Lately, North and his team set themselves up to move from that gene identification into mechanistic understanding. They engineered a plasmid-based Rhodospirillum rubrum system to overexpress the MAR enzyme, and leveraged affinity chromatography to isolate it. The JGI provided a range of constructs based on sequences for MAR enzymes from different organisms to support this system. 

Based on the nitrogenase-like nature of the MAR system, they expected the enzyme to operate with a substrate, an energy source and an electron donor, in anoxic conditions. However, their experiments also highlighted another component, an accessory protein called MarS. MarS functions to downregulate the MAR system. Presumably, MarS has evolved as a safety switch, to conserve resources. 

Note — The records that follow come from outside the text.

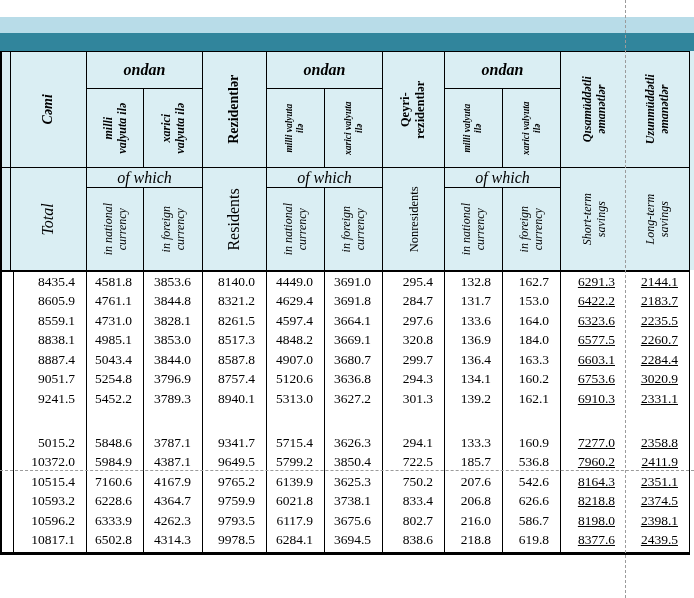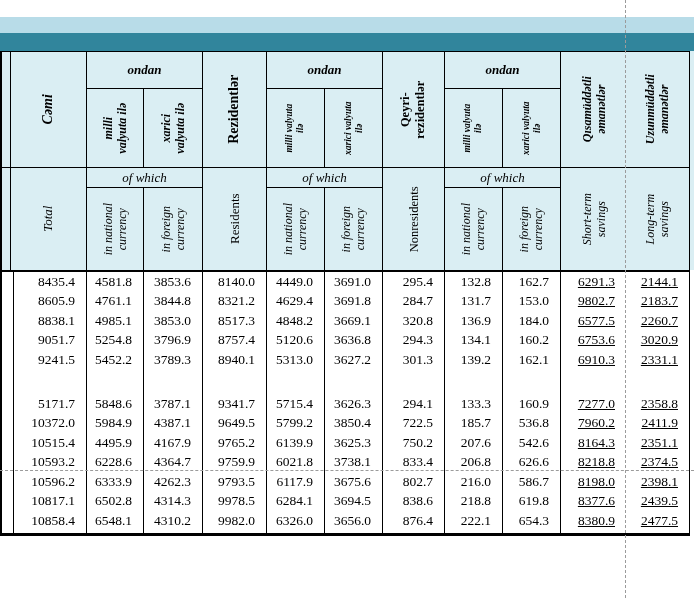--- a/index.html
+++ b/index.html
@@ -27,21 +27,21 @@
   .hc{
     border-right:1px solid #000;border-bottom:1px solid #000;
     display:flex;align-items:center;justify-content:center;
     overflow:hidden;text-align:center;
   }
   .hc.nb{border-bottom:none;}
   .hc.nr{border-right:none;}
   .rot{transform:rotate(-90deg);white-space:pre-line;line-height:1.18;display:block;}
   .pre{white-space:pre-line;}
   .b{font-weight:bold;} .i{font-style:italic;}
-  .fs14{font-size:14px;} .fs13{font-size:13px;} .fs125{font-size:12.5px;}
+  .fs14{font-size:14px;} .fs13{font-size:16px;} .fs125{font-size:12.5px;}
   .fs12{font-size:12px;} .fs95{font-size:9.5px;}
 
   .span2r{grid-row:span 2;}
   .span2c{grid-column:span 2;}
 
   
   .row{height:19.5px;}
   .row.gap{height:24.5px;}
   .row.filler{height:2px;}
   .dc{
@@ -193,39 +193,67 @@
           <div class="dc"></div>
           <div class="dc">8605.9</div>
           <div class="dc">4761.1</div>
           <div class="dc">3844.8</div>
           <div class="dc">8321.2</div>
           <div class="dc">4629.4</div>
           <div class="dc">3691.8</div>
           <div class="dc">284.7</div>
           <div class="dc">131.7</div>
           <div class="dc">153.0</div>
-          <div class="dc nr">9802.7</div>
+          <div class="dc nr">6422.2</div>
           <div class="dc nr">2183.7</div>
+        </div>
+        <div class="grid row">
+          <div class="dc"></div>
+          <div class="dc">8559.1</div>
+          <div class="dc">4731.0</div>
+          <div class="dc">3828.1</div>
+          <div class="dc">8261.5</div>
+          <div class="dc">4597.4</div>
+          <div class="dc">3664.1</div>
+          <div class="dc">297.6</div>
+          <div class="dc">133.6</div>
+          <div class="dc">164.0</div>
+          <div class="dc nr">6323.6</div>
+          <div class="dc nr">2235.5</div>
         </div>
         <div class="grid row">
           <div class="dc"></div>
           <div class="dc">8838.1</div>
           <div class="dc">4985.1</div>
           <div class="dc">3853.0</div>
           <div class="dc">8517.3</div>
           <div class="dc">4848.2</div>
           <div class="dc">3669.1</div>
           <div class="dc">320.8</div>
           <div class="dc">136.9</div>
           <div class="dc">184.0</div>
           <div class="dc nr">6577.5</div>
           <div class="dc nr">2260.7</div>
         </div>
         <div class="grid row">
           <div class="dc"></div>
+          <div class="dc">8887.4</div>
+          <div class="dc">5043.4</div>
+          <div class="dc">3844.0</div>
+          <div class="dc">8587.8</div>
+          <div class="dc">4907.0</div>
+          <div class="dc">3680.7</div>
+          <div class="dc">299.7</div>
+          <div class="dc">136.4</div>
+          <div class="dc">163.3</div>
+          <div class="dc nr">6603.1</div>
+          <div class="dc nr">2284.4</div>
+        </div>
+        <div class="grid row">
+          <div class="dc"></div>
           <div class="dc">9051.7</div>
           <div class="dc">5254.8</div>
           <div class="dc">3796.9</div>
           <div class="dc">8757.4</div>
           <div class="dc">5120.6</div>
           <div class="dc">3636.8</div>
           <div class="dc">294.3</div>
           <div class="dc">134.1</div>
           <div class="dc">160.2</div>
           <div class="dc nr">6753.6</div>
@@ -256,21 +284,21 @@
         <div class="dc"></div>
         <div class="dc"></div>
         <div class="dc"></div>
         <div class="dc"></div>
         <div class="dc nr"></div>
         <div class="dc nr"></div>
       </div>
     <div>
         <div class="grid row">
           <div class="dc"></div>
-          <div class="dc">5171.7</div>
+          <div class="dc">5015.2</div>
           <div class="dc">5848.6</div>
           <div class="dc">3787.1</div>
           <div class="dc">9341.7</div>
           <div class="dc">5715.4</div>
           <div class="dc">3626.3</div>
           <div class="dc">294.1</div>
           <div class="dc">133.3</div>
           <div class="dc">160.9</div>
           <div class="dc nr">7277.0</div>
           <div class="dc nr">2358.8</div>
@@ -287,21 +315,21 @@
           <div class="dc">3850.4</div>
           <div class="dc">722.5</div>
           <div class="dc">185.7</div>
           <div class="dc">536.8</div>
           <div class="dc nr">7960.2</div>
           <div class="dc nr">2411.9</div>
         </div>
         <div class="grid row">
           <div class="dc"></div>
           <div class="dc">10515.4</div>
-          <div class="dc">4495.9</div>
+          <div class="dc">7160.6</div>
           <div class="dc">4167.9</div>
           <div class="dc">9765.2</div>
           <div class="dc">6139.9</div>
           <div class="dc">3625.3</div>
           <div class="dc">750.2</div>
           <div class="dc">207.6</div>
           <div class="dc">542.6</div>
           <div class="dc nr">8164.3</div>
           <div class="dc nr">2351.1</div>
         </div>
@@ -340,34 +368,20 @@
           <div class="dc">4314.3</div>
           <div class="dc">9978.5</div>
           <div class="dc">6284.1</div>
           <div class="dc">3694.5</div>
           <div class="dc">838.6</div>
           <div class="dc">218.8</div>
           <div class="dc">619.8</div>
           <div class="dc nr">8377.6</div>
           <div class="dc nr">2439.5</div>
         </div>
-        <div class="grid row">
-          <div class="dc"></div>
-          <div class="dc">10858.4</div>
-          <div class="dc">6548.1</div>
-          <div class="dc">4310.2</div>
-          <div class="dc">9982.0</div>
-          <div class="dc">6326.0</div>
-          <div class="dc">3656.0</div>
-          <div class="dc">876.4</div>
-          <div class="dc">222.1</div>
-          <div class="dc">654.3</div>
-          <div class="dc nr">8380.9</div>
-          <div class="dc nr">2477.5</div>
-        </div>
       </div>
     <div class="grid row filler">
         <div class="dc"></div>
         <div class="dc"></div>
         <div class="dc"></div>
         <div class="dc"></div>
         <div class="dc"></div>
         <div class="dc"></div>
         <div class="dc"></div>
         <div class="dc"></div>

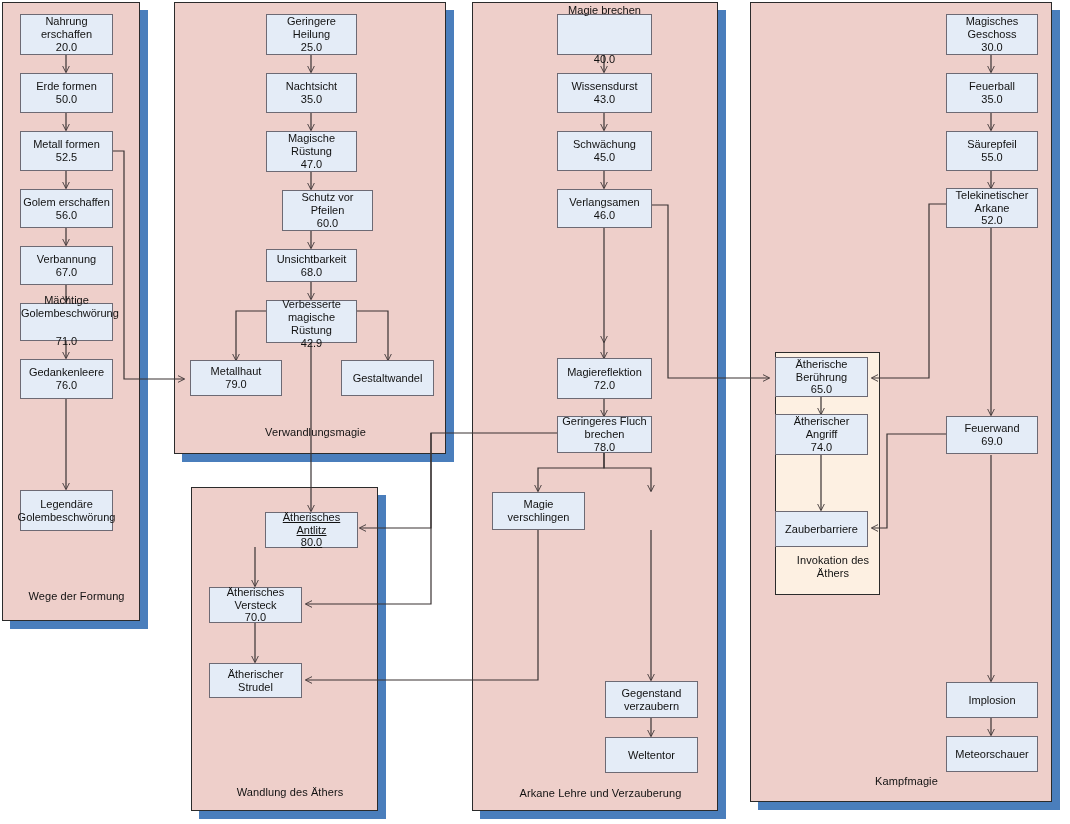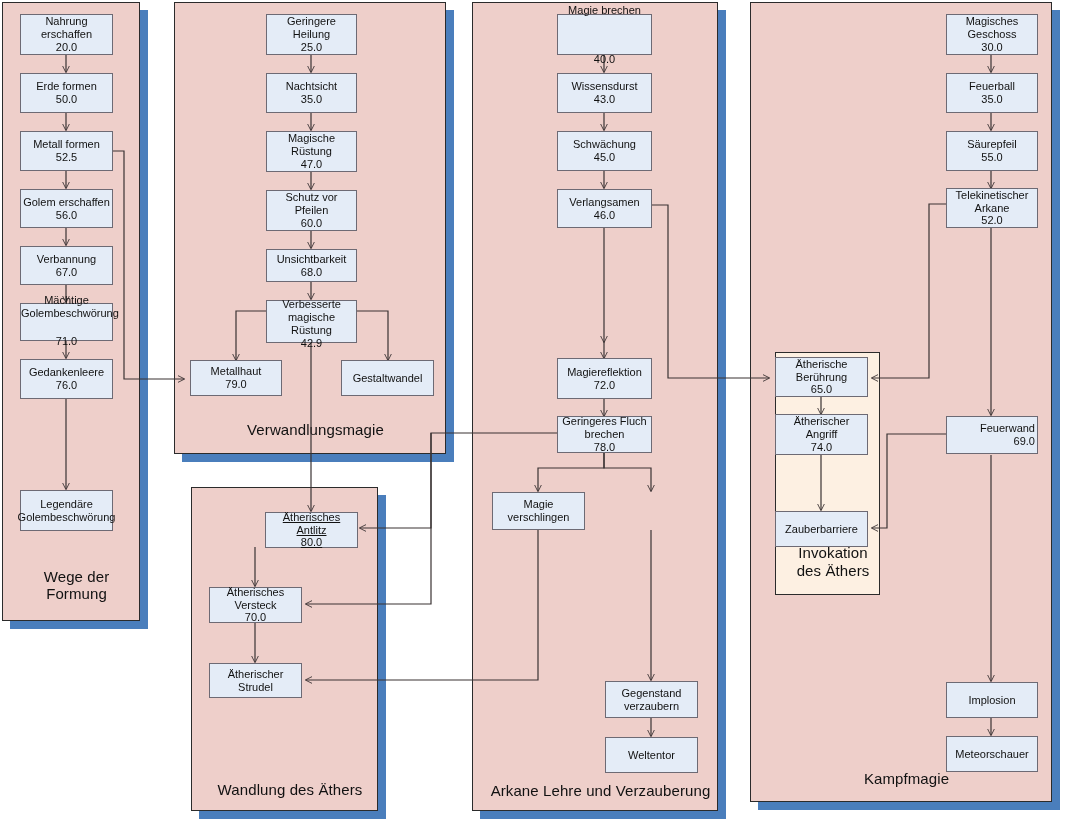--- a/index.html
+++ b/index.html
@@ -5,21 +5,21 @@
   html,body{margin:0;padding:0;background:#ffffff;}
   body{width:1070px;height:824px;font-family:"Liberation Sans","DejaVu Sans",sans-serif;}
   #stage{position:relative;width:1070px;height:824px;overflow:hidden;background:#fff;}
 
   
   .shadow{position:absolute;background:#4a7ebc;}
 
   
   .cluster{position:absolute;background:#eecfca;border:1px solid #2b2b2b;box-sizing:border-box;}
   .cluster.inner{background:#fdf0e2;}
-  .cluster-label{position:absolute;left:11px;right:0;text-align:center;font-size:15px;color:#111;letter-spacing:.1px;}
+  .cluster-label{position:absolute;left:11px;right:0;text-align:center;font-size:11px;color:#111;letter-spacing:.1px;}
 
   
   .node{position:absolute;background:#e4ecf7;border:1.3px solid #6d6a74;box-sizing:border-box;
         display:flex;flex-direction:column;align-items:center;justify-content:center;
         font-size:11px;line-height:1.18;color:#111;text-align:center;padding:1px 2px;}
   .node .nm{display:block;}
   .node .vl{display:block;}
 
   svg.edges{position:absolute;left:0;top:0;width:1070px;height:824px;pointer-events:none;}
   svg.edges path, svg.edges line{stroke:#3a3233;stroke-width:1.2;fill:none;}
@@ -172,21 +172,21 @@
     <span class="vl">25.0</span>
   </div>
   <div class="node" style="left:266px;top:73px;width:91px;height:40px;">
     <span class="nm">Nachtsicht</span>
     <span class="vl">35.0</span>
   </div>
   <div class="node" style="left:266px;top:131px;width:91px;height:41px;">
     <span class="nm">Magische Rüstung</span>
     <span class="vl">47.0</span>
   </div>
-  <div class="node" style="left:266px;top:190px;width:91px;height:41px;">
+  <div class="node" style="left:282px;top:190px;width:91px;height:41px;">
     <span class="nm">Schutz vor Pfeilen</span>
     <span class="vl">60.0</span>
   </div>
   <div class="node" style="left:266px;top:249px;width:91px;height:33px;">
     <span class="nm">Unsichtbarkeit</span>
     <span class="vl">68.0</span>
   </div>
   <div class="node" style="left:266px;top:300px;width:91px;height:43px;">
     <span class="nm" style="position:absolute;top:-3px;left:0;right:0;">Verbesserte magische Rüstung</span>
     <span class="vl" style="position:absolute;bottom:-8px;left:0;right:0;">42.9</span>
@@ -264,21 +264,21 @@
     <span class="vl">35.0</span>
   </div>
   <div class="node" style="left:946px;top:131px;width:92px;height:40px;">
     <span class="nm">Säurepfeil</span>
     <span class="vl">55.0</span>
   </div>
   <div class="node" style="left:946px;top:188px;width:92px;height:40px;">
     <span class="nm">Telekinetischer Arkane</span>
     <span class="vl">52.0</span>
   </div>
-  <div class="node" style="left:946px;top:416px;width:92px;height:38px;align-items:flex-end;">
+  <div class="node" style="left:946px;top:416px;width:92px;height:38px;">
     <span class="nm">Feuerwand</span>
     <span class="vl">69.0</span>
   </div>
   <div class="node" style="left:946px;top:682px;width:92px;height:36px;">
     <span class="nm">Implosion</span>
 
   </div>
   <div class="node" style="left:946px;top:736px;width:92px;height:36px;">
     <span class="nm">Meteorschauer</span>
 

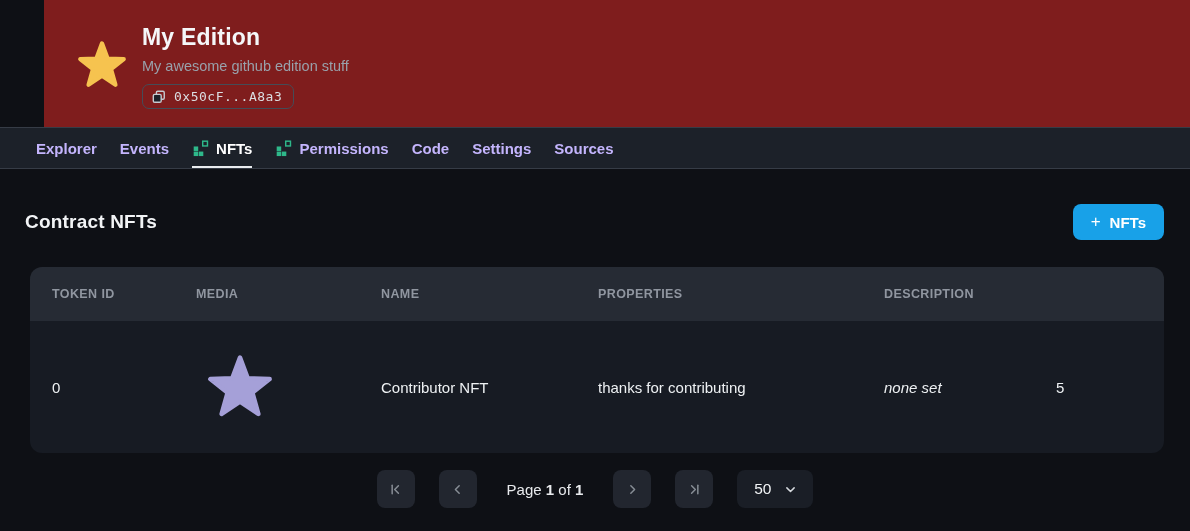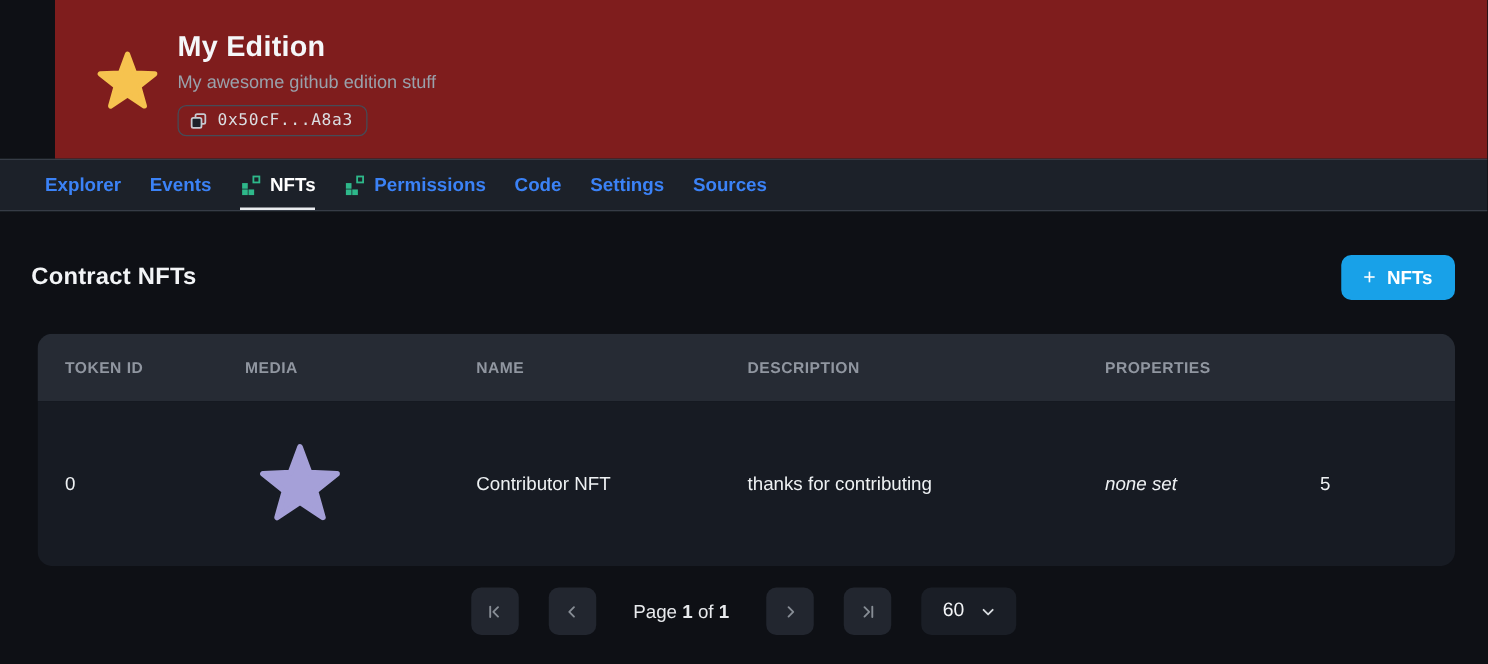--- a/index.html
+++ b/index.html
@@ -39,21 +39,21 @@
   .tabbar {
     background:#1c2129;
     border-top:1px solid #363c46;
     border-bottom:1px solid #363c46;
     height:42px;
     display:flex; align-items:stretch;
     padding-left:36px; gap:23px;
   }
   .tab {
     display:flex; align-items:center; gap:7px;
-    font-size:15px; font-weight:bold; color:#3b82f6;
+    font-size:15px; font-weight:bold; color:#c4b5fd;
     border-bottom:2px solid transparent;
     padding-top:2px; cursor:pointer; white-space:nowrap;
   }
   .tab.active { color:#ffffff; border-bottom-color:#e9ecef; }
   .tab .ext-ic { display:block; }
   
   .content { padding-top:35px; }
   .heading-row {
     display:flex; justify-content:space-between; align-items:center;
     margin:0 26px 0 25px; height:36px;
@@ -169,22 +169,22 @@
       <span class="mint-plus">+</span>
       <span>NFTs</span>
     </button>
   </div>
 
   <section class="nft-table">
     <div class="t-head">
       <div>TOKEN ID</div>
       <div>MEDIA</div>
       <div>NAME</div>
+      <div>PROPERTIES</div>
       <div>DESCRIPTION</div>
-      <div>PROPERTIES</div>
     </div>
     <div class="t-row">
       <div>0</div>
       <div class="cell-media">
         <svg class="media-star" viewBox="0 0 24 24">
           <polygon points="12,1.6 14.7,8.88 22.46,9.2 16.37,14.02 18.47,21.5 12,17.2 5.53,21.5 7.63,14.02 1.54,9.2 9.3,8.88" fill="#a5a0d8" stroke="#a5a0d8" stroke-width="1.6" stroke-linejoin="round"></polygon>
         </svg>
       </div>
       <div>Contributor NFT</div>
       <div>thanks for contributing</div>
@@ -214,19 +214,19 @@
         <polyline points="7,4.5 11.5,9 7,13.5" fill="none" stroke="#878d95" stroke-width="1.8" stroke-linecap="round" stroke-linejoin="round"></polyline>
       </svg>
     </button>
     <button class="pg-btn">
       <svg width="15" height="15" viewBox="0 0 18 18">
         <polyline points="5.5,4.5 10,9 5.5,13.5" fill="none" stroke="#878d95" stroke-width="1.8" stroke-linecap="round" stroke-linejoin="round"></polyline>
         <line x1="13" y1="4" x2="13" y2="14" stroke="#878d95" stroke-width="1.8" stroke-linecap="round"></line>
       </svg>
     </button>
     <div class="pg-select">
-      <span>60</span>
+      <span>50</span>
       <svg width="13" height="13" viewBox="0 0 16 16">
         <polyline points="3.5,6 8,10.5 12.5,6" fill="none" stroke="#d6dade" stroke-width="1.8" stroke-linecap="round" stroke-linejoin="round"></polyline>
       </svg>
     </div>
   </div>
 </main>
 
 </body></html>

Despite its important role in this system, the accessory protein was a surprise for North and his team. The gene for MarS appears on an entirely different operon from the MAR system’s other genes.

A layer of structural and electronic insights illuminates more ingredients

With knowledge of the genes and enzymatic activity of the MAR system, the North team had a clear outline for how this complex worked. They leveraged cryo-EM structural characterization and EPR spectroscopy to fill in even more detail. 

Brookhaven National Lab’s NSLS-II structural characterization and the Shafaat Lab’s spectroscopic characterization revealed similarity between MAR and nitrogenase in both folding and metallocofactors. This atomic resolution structure showed a P-cluster metallocofactor that is held in a similar manner, but not identical to those seen with nitrogenase enzymes. The structure along with EPR spectroscopy supported a second catalytic metallocofactor as  seen with nitrogenase M-clusters, whose precise identity is of key interest. With this understanding, future work can focus on optimizing MAR function in production contexts. 

“That allows us now to really start thinking about the structure-function relationship. What could we do, or how could we look into the environment for enzymes that are better at the ethylene reaction and give us more catalytically efficient enzymes for ethylene,” North said.